Podcast Opening over Theme Music:
Hello and welcome. This is Kate's Nuggets, the podcast where I share bite-size nuggets of wisdom about self-leadership. I am your host, Kate Arms. I invite you to listen lightly, let these ideas wash over you. Take what you take and let the rest go. You can always come back and listen again.

Kate Arms:
Everything is changing so fast in the world right now. Depending on where you are, you and your neighbors and your country are at a different place in the cycle of coping with the pandemic. But for everybody, there's a balancing act going on at every level, every day, about, "Are we making progress on making things better? And if we are, do we still need to do more? How long do we need to keep what practices in place? What changes do we need to make? How do we keep ourselves functional, as individuals, as families, as organizations, as companies, as governments, as any role that we might have?"

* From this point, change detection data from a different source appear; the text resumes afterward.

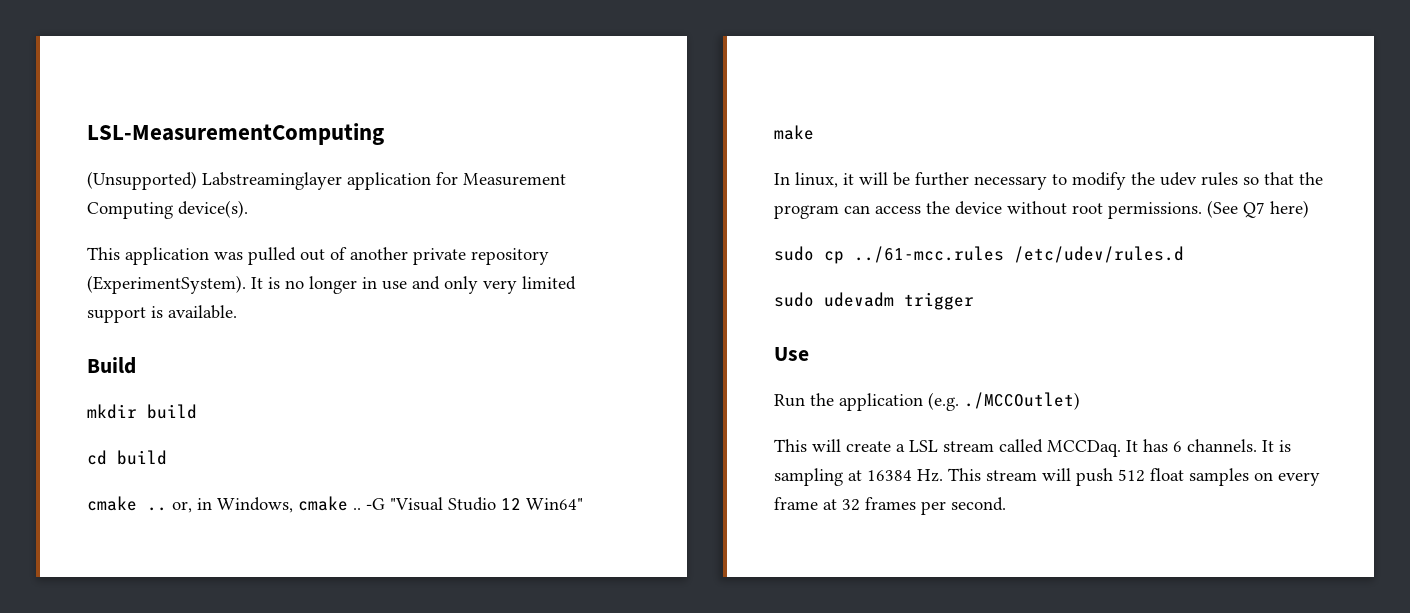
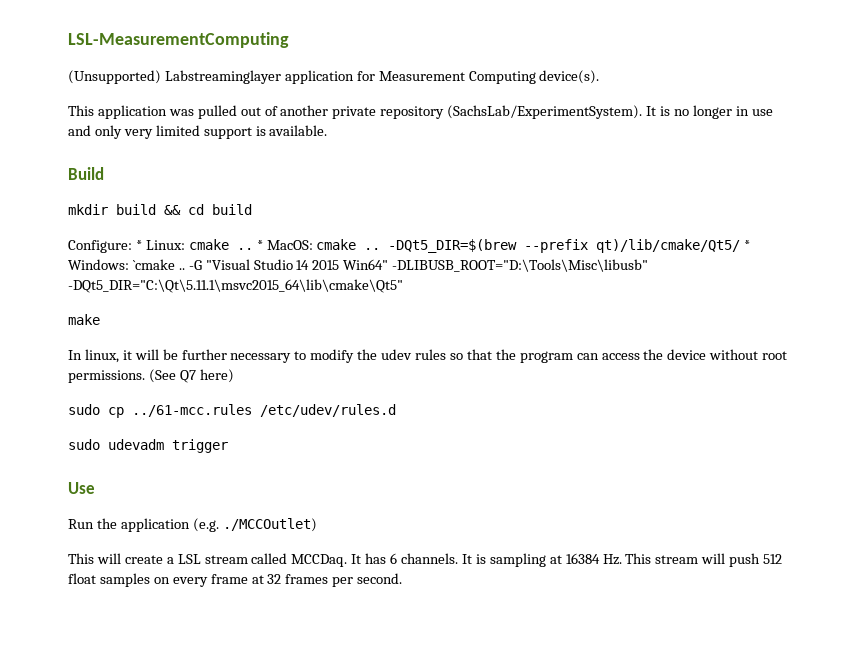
- This application was pulled out of another private repository (ExperimentSystem).
+ This application was pulled out of another private repository (SachsLab/ExperimentSystem).
- mkdir build
- cd build
+ mkdir build && cd build
- cmake .. or, in Windows, cmake ..
+ Configure: * Linux: cmake .. * MacOS: cmake .. -DQt5_DIR=$(brew --prefix qt)/lib/cmake/Qt5/ * Windows: `cmake ..
- -G "Visual Studio 12 Win64"
+ -G "Visual Studio 14 2015 Win64" -DLIBUSB_ROOT="D:\Tools\Misc\libusb" -DQt5_DIR="C:\Qt\5.11.1\msvc2015_64\lib\cmake\Qt5"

It's all in flux right now, and we have to find our way through this. I have been speaking with a lot of therapists in the last few days and other people who professionally work with mental and spiritual and physical well-being, and we are all concerned that people keep as healthy as possible.

What we have right now is a massive stressor that hit most people very dramatically, and that is going to go on for a long time. We don't know how long. It is clear that it's going to be months, and a substantial number of people who should know reasonably well are talking about 18 months to two years before there's a vaccine in place or enough herd immunity for this to really stabilize.

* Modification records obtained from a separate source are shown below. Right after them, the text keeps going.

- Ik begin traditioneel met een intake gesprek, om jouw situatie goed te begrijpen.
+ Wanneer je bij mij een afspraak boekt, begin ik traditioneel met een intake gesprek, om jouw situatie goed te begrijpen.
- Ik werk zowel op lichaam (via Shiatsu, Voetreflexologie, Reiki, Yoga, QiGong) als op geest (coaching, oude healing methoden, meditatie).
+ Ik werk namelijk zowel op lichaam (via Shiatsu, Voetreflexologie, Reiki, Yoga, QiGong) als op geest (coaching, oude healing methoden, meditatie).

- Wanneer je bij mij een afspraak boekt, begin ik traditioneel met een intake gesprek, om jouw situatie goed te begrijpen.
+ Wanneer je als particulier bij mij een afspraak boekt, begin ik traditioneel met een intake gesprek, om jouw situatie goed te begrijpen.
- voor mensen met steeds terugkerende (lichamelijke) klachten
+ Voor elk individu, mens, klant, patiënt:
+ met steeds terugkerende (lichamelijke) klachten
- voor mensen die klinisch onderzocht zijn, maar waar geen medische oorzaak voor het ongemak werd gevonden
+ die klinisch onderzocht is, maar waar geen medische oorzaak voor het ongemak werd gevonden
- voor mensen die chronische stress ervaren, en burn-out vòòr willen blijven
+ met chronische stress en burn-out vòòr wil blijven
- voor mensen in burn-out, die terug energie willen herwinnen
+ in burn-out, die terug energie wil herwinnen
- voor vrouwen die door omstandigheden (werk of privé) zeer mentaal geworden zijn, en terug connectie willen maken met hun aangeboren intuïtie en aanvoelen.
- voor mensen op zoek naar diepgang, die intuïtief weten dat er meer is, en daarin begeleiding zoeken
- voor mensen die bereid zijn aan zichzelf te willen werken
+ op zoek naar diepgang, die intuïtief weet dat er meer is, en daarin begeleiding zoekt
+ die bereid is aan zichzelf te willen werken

Right now, most of the world is in panic response mode. This is not sustainable. So, how do we reduce the panic and make good decisions as individuals, so that we can take care of our mental well-being though this?

We want to be, two, three years from now, at least as healthy as we are now. Those of us who are used to having a lot of freedom, that has suddenly been curtailed, have a massive adjustment that we are going through.

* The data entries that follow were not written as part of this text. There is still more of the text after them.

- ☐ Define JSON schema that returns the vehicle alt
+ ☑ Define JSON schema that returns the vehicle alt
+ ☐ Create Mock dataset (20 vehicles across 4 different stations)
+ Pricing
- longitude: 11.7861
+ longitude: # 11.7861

What do we need to do to be able to make decisions quickly, without enough information, not being able to predict the future, and still be building towards a future that we want for ourselves?

There are a few things we really can do. The first is to recognize that, although the external circumstances of our lives are very unpredictable, we have a lot of control over how we feel about our lives. When we can't predict what the future will be, we need to know how we want to feel about our lives and use those as the decision-making criteria.

There are a handful of things that we need for making decisions in circumstances like this that will help us get to those feelings. We need heuristics and rules of thumb for quick decision-making. Things are changing fast. We don't have time to gather all the information. We need to gather a little bit of information, make a decision, notice what happens, and adjust.

So, rules of thumb for decision-making. We need to have one or two. More than that we can't handle, and especially if those conflict, we get into trouble. We need to have a sense of our two most important values. All of us value many, many things. Values can conflict with each other. The decision that you would make to implement one value, may make implementing another completely impossible. And, so, when your values come in conflict with each other, you need to already have a sense of what matters more.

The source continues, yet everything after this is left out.